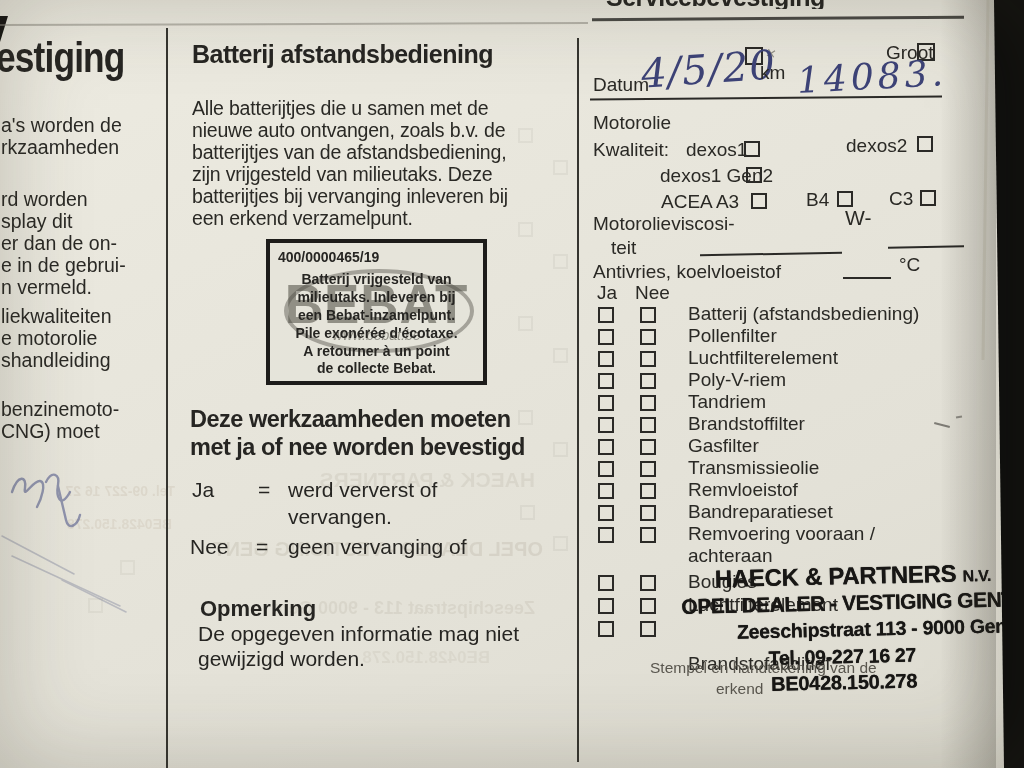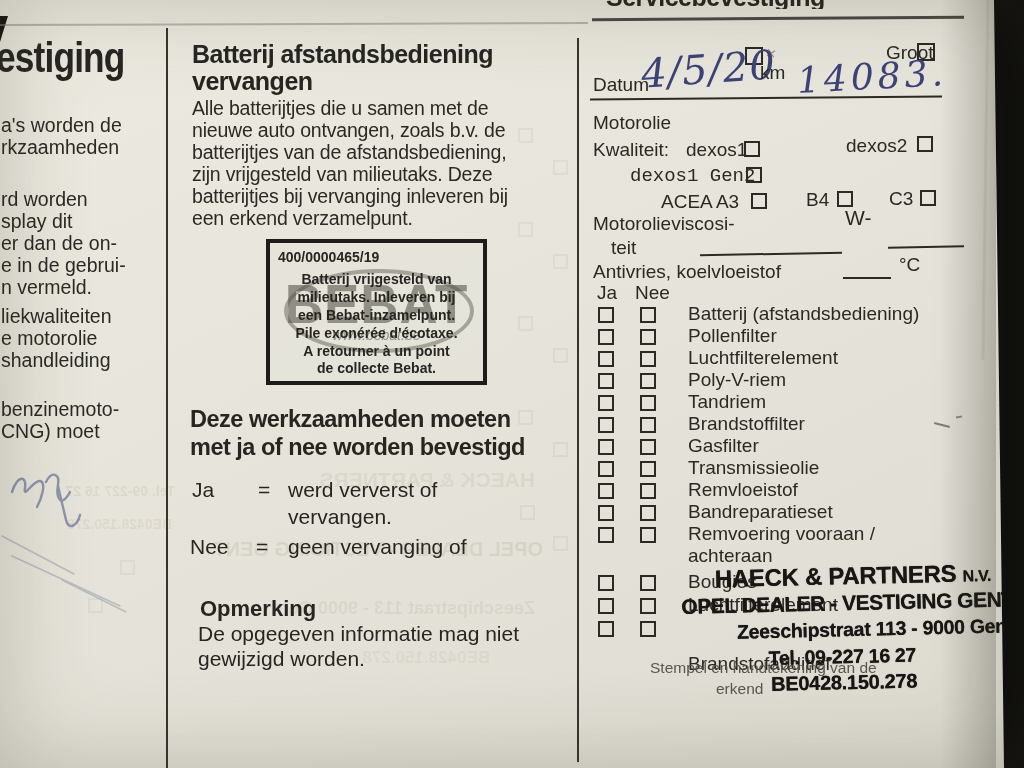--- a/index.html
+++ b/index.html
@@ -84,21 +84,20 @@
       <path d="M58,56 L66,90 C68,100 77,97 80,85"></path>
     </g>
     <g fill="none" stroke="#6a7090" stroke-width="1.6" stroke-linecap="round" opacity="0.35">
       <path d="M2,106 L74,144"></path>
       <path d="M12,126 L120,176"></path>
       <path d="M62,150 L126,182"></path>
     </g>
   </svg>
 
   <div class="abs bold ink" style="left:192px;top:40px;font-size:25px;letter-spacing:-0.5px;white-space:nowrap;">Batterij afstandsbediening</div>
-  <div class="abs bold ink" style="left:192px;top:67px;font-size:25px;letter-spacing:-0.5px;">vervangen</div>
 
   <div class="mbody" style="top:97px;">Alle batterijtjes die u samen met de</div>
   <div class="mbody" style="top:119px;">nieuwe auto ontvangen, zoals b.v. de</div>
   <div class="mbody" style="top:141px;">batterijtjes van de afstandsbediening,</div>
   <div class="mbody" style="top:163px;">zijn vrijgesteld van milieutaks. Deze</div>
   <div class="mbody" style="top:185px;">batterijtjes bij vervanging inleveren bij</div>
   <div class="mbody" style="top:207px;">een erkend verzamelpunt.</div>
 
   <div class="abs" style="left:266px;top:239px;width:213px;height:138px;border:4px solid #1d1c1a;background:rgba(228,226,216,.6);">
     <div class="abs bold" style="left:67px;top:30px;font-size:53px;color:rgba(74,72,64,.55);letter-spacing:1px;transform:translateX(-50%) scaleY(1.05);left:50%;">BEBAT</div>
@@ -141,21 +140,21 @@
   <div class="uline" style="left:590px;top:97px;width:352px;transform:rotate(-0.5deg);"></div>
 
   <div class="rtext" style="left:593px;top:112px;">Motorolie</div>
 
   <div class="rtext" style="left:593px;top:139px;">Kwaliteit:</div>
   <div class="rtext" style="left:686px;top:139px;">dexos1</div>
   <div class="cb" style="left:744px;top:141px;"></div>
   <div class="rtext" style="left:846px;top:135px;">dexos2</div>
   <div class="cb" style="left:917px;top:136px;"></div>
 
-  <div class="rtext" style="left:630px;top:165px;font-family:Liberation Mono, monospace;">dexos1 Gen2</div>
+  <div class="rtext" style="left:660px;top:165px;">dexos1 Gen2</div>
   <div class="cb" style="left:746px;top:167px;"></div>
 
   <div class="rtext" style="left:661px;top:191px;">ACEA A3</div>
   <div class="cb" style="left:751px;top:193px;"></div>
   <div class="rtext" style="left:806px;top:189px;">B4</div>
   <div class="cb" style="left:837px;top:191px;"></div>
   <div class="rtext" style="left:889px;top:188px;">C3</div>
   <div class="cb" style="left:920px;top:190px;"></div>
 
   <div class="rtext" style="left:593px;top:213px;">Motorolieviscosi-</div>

** Task item **
Repeat every entry above exactly; images stay out of the copy.

** Completed exercise **
--- a/index.html
+++ b/index.html
@@ -84,21 +84,20 @@
       <path d="M58,56 L66,90 C68,100 77,97 80,85"></path>
     </g>
     <g fill="none" stroke="#6a7090" stroke-width="1.6" stroke-linecap="round" opacity="0.35">
       <path d="M2,106 L74,144"></path>
       <path d="M12,126 L120,176"></path>
       <path d="M62,150 L126,182"></path>
     </g>
   </svg>
 
   <div class="abs bold ink" style="left:192px;top:40px;font-size:25px;letter-spacing:-0.5px;white-space:nowrap;">Batterij afstandsbediening</div>
-  <div class="abs bold ink" style="left:192px;top:67px;font-size:25px;letter-spacing:-0.5px;">vervangen</div>
 
   <div class="mbody" style="top:97px;">Alle batterijtjes die u samen met de</div>
   <div class="mbody" style="top:119px;">nieuwe auto ontvangen, zoals b.v. de</div>
   <div class="mbody" style="top:141px;">batterijtjes van de afstandsbediening,</div>
   <div class="mbody" style="top:163px;">zijn vrijgesteld van milieutaks. Deze</div>
   <div class="mbody" style="top:185px;">batterijtjes bij vervanging inleveren bij</div>
   <div class="mbody" style="top:207px;">een erkend verzamelpunt.</div>
 
   <div class="abs" style="left:266px;top:239px;width:213px;height:138px;border:4px solid #1d1c1a;background:rgba(228,226,216,.6);">
     <div class="abs bold" style="left:67px;top:30px;font-size:53px;color:rgba(74,72,64,.55);letter-spacing:1px;transform:translateX(-50%) scaleY(1.05);left:50%;">BEBAT</div>
@@ -141,21 +140,21 @@
   <div class="uline" style="left:590px;top:97px;width:352px;transform:rotate(-0.5deg);"></div>
 
   <div class="rtext" style="left:593px;top:112px;">Motorolie</div>
 
   <div class="rtext" style="left:593px;top:139px;">Kwaliteit:</div>
   <div class="rtext" style="left:686px;top:139px;">dexos1</div>
   <div class="cb" style="left:744px;top:141px;"></div>
   <div class="rtext" style="left:846px;top:135px;">dexos2</div>
   <div class="cb" style="left:917px;top:136px;"></div>
 
-  <div class="rtext" style="left:630px;top:165px;font-family:Liberation Mono, monospace;">dexos1 Gen2</div>
+  <div class="rtext" style="left:660px;top:165px;">dexos1 Gen2</div>
   <div class="cb" style="left:746px;top:167px;"></div>
 
   <div class="rtext" style="left:661px;top:191px;">ACEA A3</div>
   <div class="cb" style="left:751px;top:193px;"></div>
   <div class="rtext" style="left:806px;top:189px;">B4</div>
   <div class="cb" style="left:837px;top:191px;"></div>
   <div class="rtext" style="left:889px;top:188px;">C3</div>
   <div class="cb" style="left:920px;top:190px;"></div>
 
   <div class="rtext" style="left:593px;top:213px;">Motorolieviscosi-</div>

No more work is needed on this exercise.